C’est bien sûr cette fascination pour le pouvoir magique de la littérature qui le conduira à écrire. A s’engager. Pour tester l’effet de ses propres mots sur lui et sur les autres.
Né à Arequipa, au Pérou, le 28 mars 1936, Jorge Mario Pedro Vargas Llosa est le fils unique d’Ernesto Vargas Maldonado et de Dora Llosa Ureta. Ses parents se séparent peu après sa naissance. L’enfant passe les premières années de sa vie avec sa famille maternelle, entre le Pérou et la Bolivie. Son père ne se manifeste jamais, si bien que le garçon grandit dans l’idée qu’il est mort. Un jour pourtant, les parents décident de revivre ensemble, et le père réapparaît. Mario a 10 ans. Il fait la connaissance d’un être despotique qui, lorsqu’il a 14 ans, l’expédie à l’académie militaire Leoncio-Prado de Lima. Afin qu’il cesse de gribouiller des poèmes et devienne un homme, un vrai. Cette expérience contribue à sculpter son destin. « Avant de connaître l’autoritarisme politique, j’avais connu l’autoritarisme paternel, disait-il. Ma manière de résister fut d’entrer en littérature. »
Cette entrée, Vargas Llosa l’a superbement décrite dans La Tante Julia et le scribouillard (1977, tous les livres de Vargas Llosa sont publiés chez Gallimard). Comme le jeune « Varguitas », le héros de ce magnifique récit autobiographique, il poursuit mollement des études de droit et de lettres à l’université San Marcos de Lima. Parallèlement, il gagne quelques sols en rédigeant des chroniques de cinéma pour la revue Literatura et le journal El Comercio. A ses moments perdus, il s’essaie à l’écriture – ses premières nouvelles seront réunies dans Los Jefes (Les Caïds, 1959).

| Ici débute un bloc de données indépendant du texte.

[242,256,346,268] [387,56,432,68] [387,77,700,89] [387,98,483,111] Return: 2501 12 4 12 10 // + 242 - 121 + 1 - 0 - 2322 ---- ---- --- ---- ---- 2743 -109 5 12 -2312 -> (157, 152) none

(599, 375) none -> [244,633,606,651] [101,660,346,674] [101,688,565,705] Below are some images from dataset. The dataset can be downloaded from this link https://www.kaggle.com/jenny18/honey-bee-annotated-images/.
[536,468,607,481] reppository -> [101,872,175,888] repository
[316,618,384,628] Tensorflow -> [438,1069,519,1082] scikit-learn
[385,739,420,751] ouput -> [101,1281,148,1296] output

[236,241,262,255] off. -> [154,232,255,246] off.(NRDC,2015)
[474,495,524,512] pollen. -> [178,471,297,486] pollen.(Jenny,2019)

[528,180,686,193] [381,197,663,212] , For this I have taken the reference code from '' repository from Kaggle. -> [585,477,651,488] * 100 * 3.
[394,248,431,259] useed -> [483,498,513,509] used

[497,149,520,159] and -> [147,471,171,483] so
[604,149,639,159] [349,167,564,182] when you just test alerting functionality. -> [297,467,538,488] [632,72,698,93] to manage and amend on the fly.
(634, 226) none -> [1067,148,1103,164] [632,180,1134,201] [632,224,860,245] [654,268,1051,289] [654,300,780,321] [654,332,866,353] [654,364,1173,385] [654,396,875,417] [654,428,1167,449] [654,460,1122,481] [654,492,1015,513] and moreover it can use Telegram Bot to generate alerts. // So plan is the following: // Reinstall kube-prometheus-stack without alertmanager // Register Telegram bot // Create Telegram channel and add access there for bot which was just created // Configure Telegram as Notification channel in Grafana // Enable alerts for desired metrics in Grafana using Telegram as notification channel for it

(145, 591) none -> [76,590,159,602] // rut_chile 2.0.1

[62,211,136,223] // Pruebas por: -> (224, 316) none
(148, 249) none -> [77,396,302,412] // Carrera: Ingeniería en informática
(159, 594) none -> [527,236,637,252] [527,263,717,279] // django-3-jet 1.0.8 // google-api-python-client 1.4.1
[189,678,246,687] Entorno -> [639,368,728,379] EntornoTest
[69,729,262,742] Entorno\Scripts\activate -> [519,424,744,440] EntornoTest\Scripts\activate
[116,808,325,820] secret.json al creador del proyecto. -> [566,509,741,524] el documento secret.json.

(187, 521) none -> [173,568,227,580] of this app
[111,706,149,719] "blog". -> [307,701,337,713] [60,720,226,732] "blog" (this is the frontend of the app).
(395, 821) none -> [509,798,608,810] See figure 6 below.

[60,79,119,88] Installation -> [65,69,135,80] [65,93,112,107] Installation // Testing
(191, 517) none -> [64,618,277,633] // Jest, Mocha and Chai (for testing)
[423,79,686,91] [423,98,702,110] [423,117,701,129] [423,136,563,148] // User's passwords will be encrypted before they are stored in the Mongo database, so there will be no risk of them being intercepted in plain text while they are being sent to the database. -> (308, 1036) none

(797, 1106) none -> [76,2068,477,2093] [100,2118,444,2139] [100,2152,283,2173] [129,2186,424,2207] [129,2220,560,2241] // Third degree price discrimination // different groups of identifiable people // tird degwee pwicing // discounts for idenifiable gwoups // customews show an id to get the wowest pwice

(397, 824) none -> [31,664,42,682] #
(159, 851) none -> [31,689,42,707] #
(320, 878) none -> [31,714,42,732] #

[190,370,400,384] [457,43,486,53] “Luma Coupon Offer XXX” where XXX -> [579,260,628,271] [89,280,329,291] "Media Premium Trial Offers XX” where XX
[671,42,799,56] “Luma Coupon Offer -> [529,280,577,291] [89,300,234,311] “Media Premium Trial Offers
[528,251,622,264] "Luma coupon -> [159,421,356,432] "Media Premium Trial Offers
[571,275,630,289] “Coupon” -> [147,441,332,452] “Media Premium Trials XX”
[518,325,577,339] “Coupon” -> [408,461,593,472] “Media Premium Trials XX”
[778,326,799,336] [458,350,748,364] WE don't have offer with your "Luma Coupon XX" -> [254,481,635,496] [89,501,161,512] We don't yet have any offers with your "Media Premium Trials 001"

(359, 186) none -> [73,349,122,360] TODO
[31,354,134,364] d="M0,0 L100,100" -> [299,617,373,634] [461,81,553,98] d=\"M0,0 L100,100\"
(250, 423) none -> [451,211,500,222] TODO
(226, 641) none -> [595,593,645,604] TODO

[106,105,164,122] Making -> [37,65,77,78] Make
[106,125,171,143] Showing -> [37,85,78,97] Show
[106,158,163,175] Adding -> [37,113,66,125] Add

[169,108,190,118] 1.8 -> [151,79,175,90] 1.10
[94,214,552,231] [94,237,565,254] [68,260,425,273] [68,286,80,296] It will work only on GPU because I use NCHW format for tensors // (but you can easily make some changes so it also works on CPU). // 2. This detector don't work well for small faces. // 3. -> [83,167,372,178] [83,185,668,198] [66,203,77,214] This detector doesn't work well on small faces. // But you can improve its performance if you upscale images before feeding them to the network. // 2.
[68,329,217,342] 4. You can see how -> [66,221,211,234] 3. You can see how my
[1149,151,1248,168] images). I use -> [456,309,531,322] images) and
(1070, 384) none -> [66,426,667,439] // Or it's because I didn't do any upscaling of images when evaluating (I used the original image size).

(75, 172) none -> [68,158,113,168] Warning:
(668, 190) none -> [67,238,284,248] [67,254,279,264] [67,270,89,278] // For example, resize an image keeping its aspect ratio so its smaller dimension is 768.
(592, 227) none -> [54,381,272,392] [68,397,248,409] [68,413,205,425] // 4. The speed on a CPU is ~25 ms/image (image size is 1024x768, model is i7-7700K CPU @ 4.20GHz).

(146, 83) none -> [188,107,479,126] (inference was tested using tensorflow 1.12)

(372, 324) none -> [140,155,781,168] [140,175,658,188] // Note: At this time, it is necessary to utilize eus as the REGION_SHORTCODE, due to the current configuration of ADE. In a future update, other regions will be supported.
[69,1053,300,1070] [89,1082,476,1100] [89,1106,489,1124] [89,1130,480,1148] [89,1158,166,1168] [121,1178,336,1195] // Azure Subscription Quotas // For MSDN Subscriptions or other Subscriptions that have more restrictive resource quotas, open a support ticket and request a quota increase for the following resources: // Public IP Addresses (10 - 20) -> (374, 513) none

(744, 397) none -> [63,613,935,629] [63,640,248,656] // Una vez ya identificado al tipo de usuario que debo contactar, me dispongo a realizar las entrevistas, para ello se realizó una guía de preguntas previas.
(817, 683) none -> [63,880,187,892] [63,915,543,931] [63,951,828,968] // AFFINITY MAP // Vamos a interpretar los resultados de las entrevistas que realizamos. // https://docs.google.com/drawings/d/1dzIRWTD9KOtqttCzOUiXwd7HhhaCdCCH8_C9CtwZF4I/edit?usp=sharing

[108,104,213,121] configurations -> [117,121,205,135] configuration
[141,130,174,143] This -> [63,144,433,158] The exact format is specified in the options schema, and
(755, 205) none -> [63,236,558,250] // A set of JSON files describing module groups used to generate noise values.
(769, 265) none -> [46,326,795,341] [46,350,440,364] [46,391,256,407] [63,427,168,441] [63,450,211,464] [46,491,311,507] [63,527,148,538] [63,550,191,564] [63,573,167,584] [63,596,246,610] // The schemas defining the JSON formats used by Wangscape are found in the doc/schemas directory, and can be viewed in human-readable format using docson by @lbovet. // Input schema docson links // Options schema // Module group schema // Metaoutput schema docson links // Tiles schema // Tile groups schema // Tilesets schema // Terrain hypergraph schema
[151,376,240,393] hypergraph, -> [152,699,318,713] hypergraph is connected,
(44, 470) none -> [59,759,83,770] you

Membre de la « grande famille » latino-américaine
C’est à cette époque – il n’a pas 21 ans – que surgit dans son existence Julia Urquidi Illanes qu’il voit pour la première fois « nu-pieds et en bigoudis ». De quinze ans son aînée, Julia est sa tante. Elle arrive de Bolivie où elle vient de divorcer et a très envie d’être aimée à nouveau. « Je lui expliquai que l’amour n’existait pas, que c’était une invention d’un Italien appelé Pétrarque et des troubadours provençaux », fait dire l’écrivain à Varguitas. Comme beaucoup de personnages de Vargas Llosa, la piquante Julia ne manque ni d’érotisme ni de perversité. Elle projette d’emmener le jeune scribouillard voir un film intitulé Mère et maîtresse. Bientôt, dans le roman comme dans la vie, la tante et le neveu finissent par s’épouser malgré la différence d’âge, le lien familial et la fureur de leur entourage.
Nous sommes à la fin des années 1950. Vargas Llosa – qui plus tard quittera sa tante Julia pour sa cousine Patricia – ne va pas tarder à découvrir l’Europe. A Madrid d’abord, où il termine ses études et soutient une thèse de doctorat sur le poète moderniste nicaraguayen Ruben Dario. Puis à Paris – il a remporté un concours organisé par La Revue française, dont le prix est un voyage en France. En 1958, puis de 1959 à 1966, il passera à Paris « les années les plus décisives de [sa] vie ». Il travaille à l’Agence France-Presse et à la Radio-Télévision française.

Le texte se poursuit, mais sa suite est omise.